Saturday 10 November 2012

Lord George Byron

I am reading a 1943 edition of Britain against Napoleon by Caroloa Oman for which: The author desires to record her most grateful thanks to the maker of the Index - Georgette Heyer.


The opening paragraph is: "A country correspondent wrote from the south of England that filberts were in bloom, and under a shelered bank he had found primroses, though ragged and beaten by the weather. The throstle had sung a little at differenttimes."

Carola Oman, daughter of historian Carol Oman, know her history, which she intersperses with annecdotes and sippets. For example: "A short, stout lady, seated to an unappeteizing meal with a pale child, in lodgings close to the Marischal College (Aberdeen), had no need to invest in fresh black (to mourn Louis VIII) Mrs John Byron, whose temper was the terror of her landlady, already wore widow's weeds.
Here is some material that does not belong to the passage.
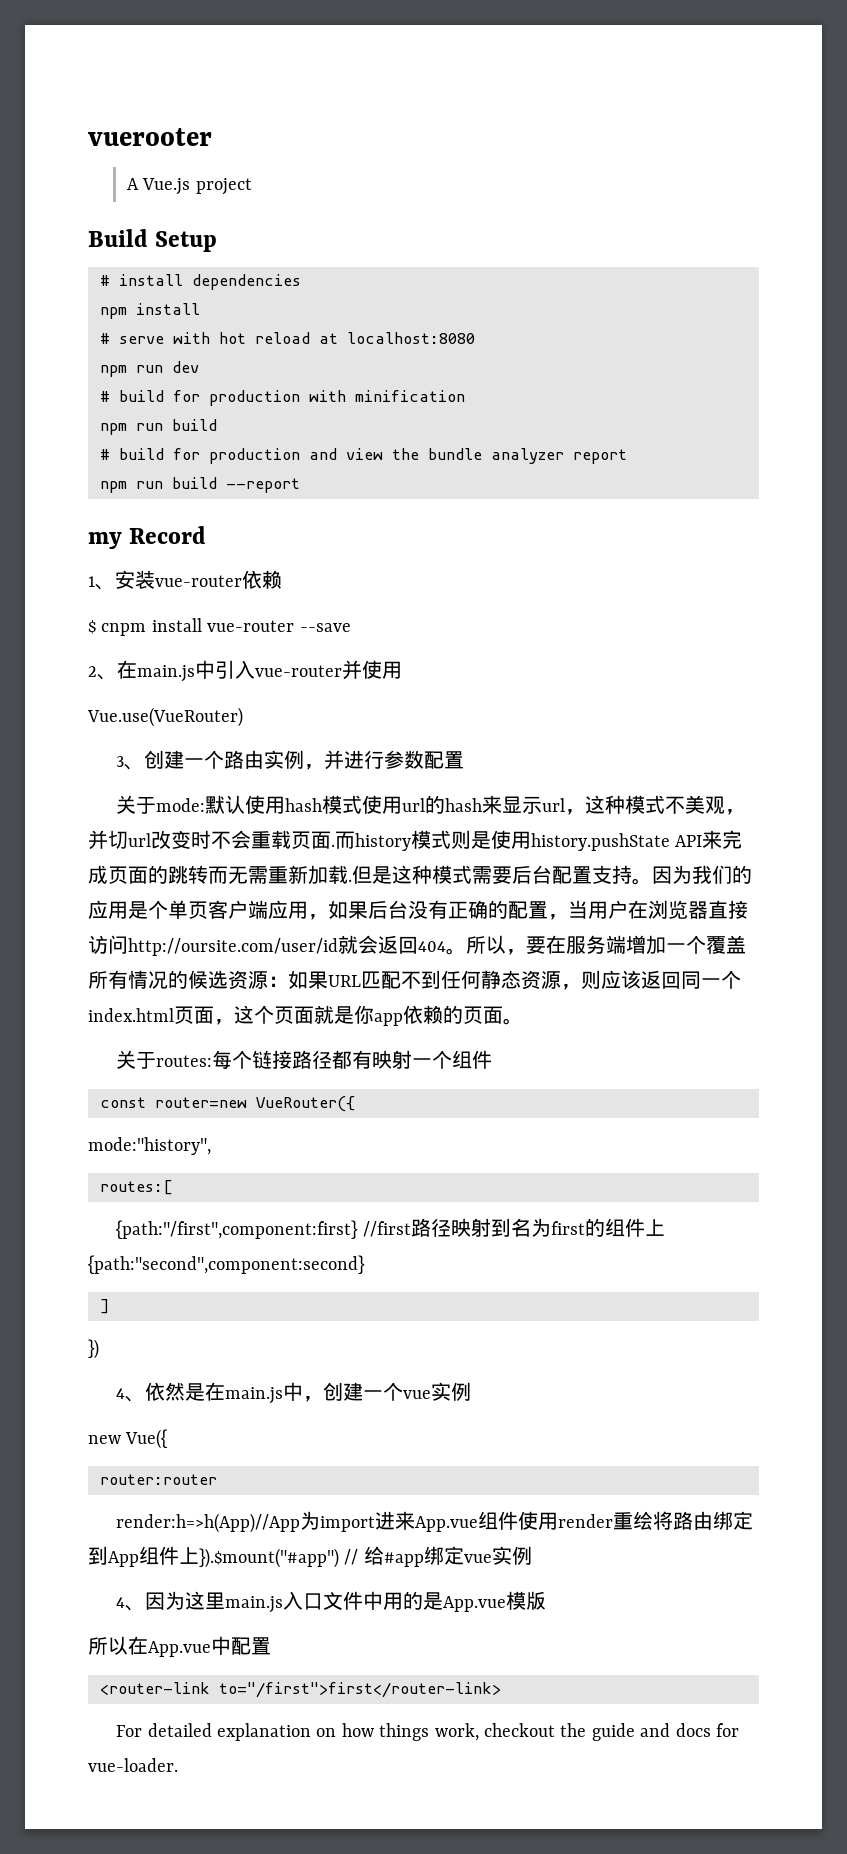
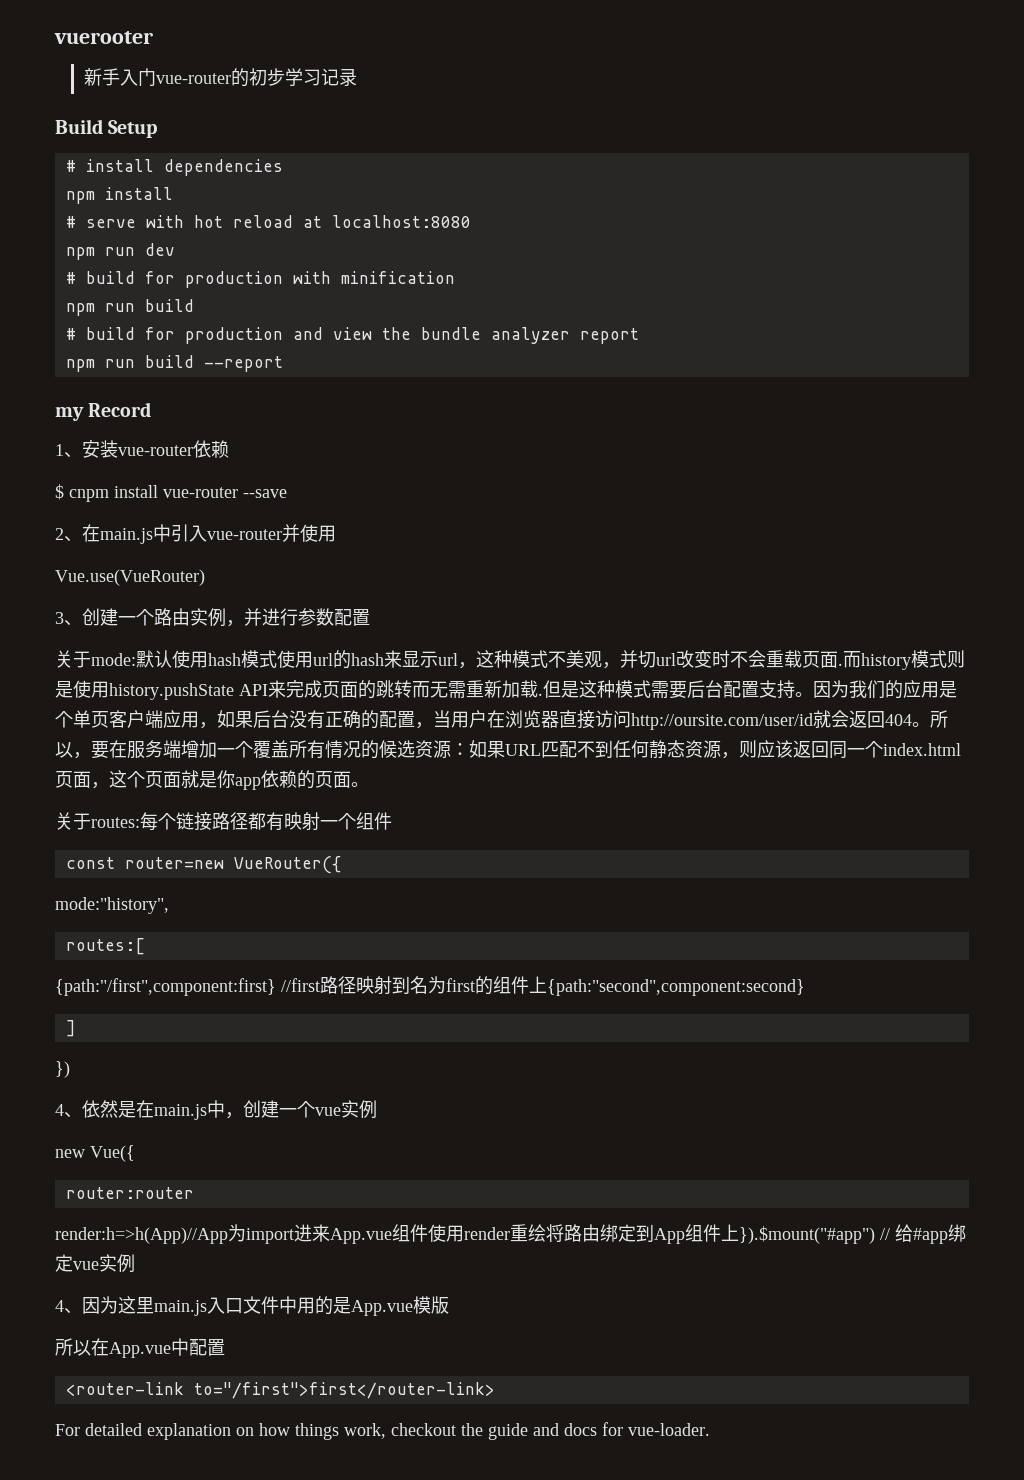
[126,178,252,195] A Vue.js project -> [83,68,357,87] 新手入门vue-router的初步学习记录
".... Her sole interest nowadays was her son....She had a taste for books. George Gordon the child seated opposite her in a by-street of the Granite City on this gloomy winter's afternoon, had been so christened in memory of his maternal gandfather, a descendant of the poet King James I of Scotland.

"If Mr Pitt was to declare in the House of Commons on Tuesday that Britain was at war with France....even if the war went on for years, it could not hurt Mrs Byron, her only son could never go to a war, because he was a cripple." His right foot and leg were contracted by infant paralysis.